*DIRECTIONS FOR THIS TASK*
Across the entries below, please work out how many lines contain the string "since" and give only the number.

*EXTRACTED INFORMATION*
__________________________________________________
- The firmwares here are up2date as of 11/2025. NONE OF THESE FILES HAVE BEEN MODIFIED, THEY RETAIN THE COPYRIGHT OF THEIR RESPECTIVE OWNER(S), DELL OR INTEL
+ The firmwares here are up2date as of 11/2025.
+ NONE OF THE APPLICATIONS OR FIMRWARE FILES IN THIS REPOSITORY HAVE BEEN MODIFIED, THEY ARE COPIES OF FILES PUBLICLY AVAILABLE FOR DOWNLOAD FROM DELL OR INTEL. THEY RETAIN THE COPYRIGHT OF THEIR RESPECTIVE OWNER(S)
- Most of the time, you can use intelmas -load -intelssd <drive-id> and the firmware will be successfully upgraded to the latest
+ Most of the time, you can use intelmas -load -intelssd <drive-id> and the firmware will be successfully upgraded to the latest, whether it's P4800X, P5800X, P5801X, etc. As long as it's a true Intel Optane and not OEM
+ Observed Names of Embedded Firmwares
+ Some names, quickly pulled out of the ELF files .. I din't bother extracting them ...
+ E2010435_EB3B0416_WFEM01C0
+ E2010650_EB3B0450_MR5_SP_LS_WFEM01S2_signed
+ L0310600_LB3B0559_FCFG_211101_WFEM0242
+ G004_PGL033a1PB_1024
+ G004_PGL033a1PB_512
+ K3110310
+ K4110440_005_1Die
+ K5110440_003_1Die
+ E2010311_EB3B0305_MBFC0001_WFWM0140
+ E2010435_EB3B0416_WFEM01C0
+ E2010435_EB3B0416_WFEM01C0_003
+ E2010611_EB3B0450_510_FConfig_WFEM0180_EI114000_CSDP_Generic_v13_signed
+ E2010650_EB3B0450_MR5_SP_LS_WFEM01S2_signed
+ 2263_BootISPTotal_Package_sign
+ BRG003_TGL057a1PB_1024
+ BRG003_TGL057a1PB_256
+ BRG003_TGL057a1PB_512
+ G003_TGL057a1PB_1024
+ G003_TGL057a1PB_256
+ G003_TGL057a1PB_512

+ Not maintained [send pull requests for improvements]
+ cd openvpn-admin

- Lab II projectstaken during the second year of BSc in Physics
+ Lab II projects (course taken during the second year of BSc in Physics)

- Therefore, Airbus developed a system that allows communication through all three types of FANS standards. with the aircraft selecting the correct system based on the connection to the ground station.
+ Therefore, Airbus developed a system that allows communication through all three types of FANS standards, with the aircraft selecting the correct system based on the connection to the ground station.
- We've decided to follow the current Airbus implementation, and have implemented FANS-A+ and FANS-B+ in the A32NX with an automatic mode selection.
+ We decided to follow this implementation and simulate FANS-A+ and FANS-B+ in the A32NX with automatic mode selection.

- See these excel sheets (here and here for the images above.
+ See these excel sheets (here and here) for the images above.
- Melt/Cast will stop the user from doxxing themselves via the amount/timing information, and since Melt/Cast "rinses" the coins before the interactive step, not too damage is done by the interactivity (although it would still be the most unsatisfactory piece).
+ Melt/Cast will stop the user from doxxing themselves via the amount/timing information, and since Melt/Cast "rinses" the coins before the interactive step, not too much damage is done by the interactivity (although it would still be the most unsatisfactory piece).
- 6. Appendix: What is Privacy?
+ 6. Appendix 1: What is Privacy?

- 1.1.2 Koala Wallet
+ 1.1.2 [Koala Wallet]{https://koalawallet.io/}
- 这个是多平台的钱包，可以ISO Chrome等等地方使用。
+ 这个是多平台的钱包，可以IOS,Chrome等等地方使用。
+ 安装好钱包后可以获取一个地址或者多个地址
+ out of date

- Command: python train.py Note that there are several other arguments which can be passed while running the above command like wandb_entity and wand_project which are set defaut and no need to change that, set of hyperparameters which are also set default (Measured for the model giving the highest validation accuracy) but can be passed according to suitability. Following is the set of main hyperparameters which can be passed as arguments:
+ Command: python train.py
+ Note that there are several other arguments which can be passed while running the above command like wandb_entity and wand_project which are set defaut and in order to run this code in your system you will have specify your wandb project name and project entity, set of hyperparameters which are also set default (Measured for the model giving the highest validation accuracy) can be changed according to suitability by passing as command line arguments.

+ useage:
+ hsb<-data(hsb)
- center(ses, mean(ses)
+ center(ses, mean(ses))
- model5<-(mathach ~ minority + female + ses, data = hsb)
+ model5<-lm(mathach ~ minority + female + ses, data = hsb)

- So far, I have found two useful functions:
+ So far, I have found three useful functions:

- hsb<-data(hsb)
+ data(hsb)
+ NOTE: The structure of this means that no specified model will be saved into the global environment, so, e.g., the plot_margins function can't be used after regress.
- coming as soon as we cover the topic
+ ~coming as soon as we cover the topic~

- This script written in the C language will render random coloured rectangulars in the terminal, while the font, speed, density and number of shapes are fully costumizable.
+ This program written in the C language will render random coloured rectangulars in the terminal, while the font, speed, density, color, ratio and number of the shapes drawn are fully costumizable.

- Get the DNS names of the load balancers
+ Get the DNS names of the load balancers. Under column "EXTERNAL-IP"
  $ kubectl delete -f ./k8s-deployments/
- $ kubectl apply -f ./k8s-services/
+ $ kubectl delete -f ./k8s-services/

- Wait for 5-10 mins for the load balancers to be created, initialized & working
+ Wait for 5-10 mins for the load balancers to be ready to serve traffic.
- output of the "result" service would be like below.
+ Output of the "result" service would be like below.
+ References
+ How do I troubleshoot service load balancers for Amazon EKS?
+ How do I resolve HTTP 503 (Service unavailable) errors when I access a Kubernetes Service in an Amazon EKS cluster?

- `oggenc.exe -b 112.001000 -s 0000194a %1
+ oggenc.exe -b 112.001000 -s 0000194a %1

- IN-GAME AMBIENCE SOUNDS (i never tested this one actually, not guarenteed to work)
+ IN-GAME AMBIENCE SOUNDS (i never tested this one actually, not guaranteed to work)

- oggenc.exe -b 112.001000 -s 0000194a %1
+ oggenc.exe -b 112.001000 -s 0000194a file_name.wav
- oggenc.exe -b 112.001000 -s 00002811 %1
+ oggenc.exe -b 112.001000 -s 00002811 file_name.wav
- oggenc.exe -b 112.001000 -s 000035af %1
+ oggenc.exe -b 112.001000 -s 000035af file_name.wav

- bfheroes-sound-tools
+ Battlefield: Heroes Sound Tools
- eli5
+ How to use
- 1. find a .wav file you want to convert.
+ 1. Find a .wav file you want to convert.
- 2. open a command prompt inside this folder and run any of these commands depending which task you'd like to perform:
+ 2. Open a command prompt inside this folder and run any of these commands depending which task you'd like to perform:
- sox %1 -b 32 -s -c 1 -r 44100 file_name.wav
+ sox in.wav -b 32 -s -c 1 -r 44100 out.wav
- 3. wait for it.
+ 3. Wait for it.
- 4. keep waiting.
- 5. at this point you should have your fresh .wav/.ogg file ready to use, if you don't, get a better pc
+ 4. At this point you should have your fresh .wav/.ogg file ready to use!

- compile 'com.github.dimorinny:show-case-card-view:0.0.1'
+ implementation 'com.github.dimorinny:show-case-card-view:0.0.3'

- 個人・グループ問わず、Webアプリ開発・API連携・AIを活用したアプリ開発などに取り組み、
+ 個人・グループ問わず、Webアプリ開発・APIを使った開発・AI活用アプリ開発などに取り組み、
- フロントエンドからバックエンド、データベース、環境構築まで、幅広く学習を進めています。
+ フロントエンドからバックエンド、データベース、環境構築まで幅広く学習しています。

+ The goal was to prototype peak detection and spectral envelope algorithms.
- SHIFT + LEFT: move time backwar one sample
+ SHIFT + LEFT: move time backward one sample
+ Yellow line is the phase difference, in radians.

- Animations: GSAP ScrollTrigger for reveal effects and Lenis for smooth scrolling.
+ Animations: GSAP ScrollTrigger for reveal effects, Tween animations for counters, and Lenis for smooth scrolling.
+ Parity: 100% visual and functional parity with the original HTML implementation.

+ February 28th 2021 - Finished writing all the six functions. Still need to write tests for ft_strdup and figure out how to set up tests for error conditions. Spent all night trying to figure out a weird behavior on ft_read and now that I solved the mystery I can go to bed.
__________________________________________________
*SOLUTION BELOW*
2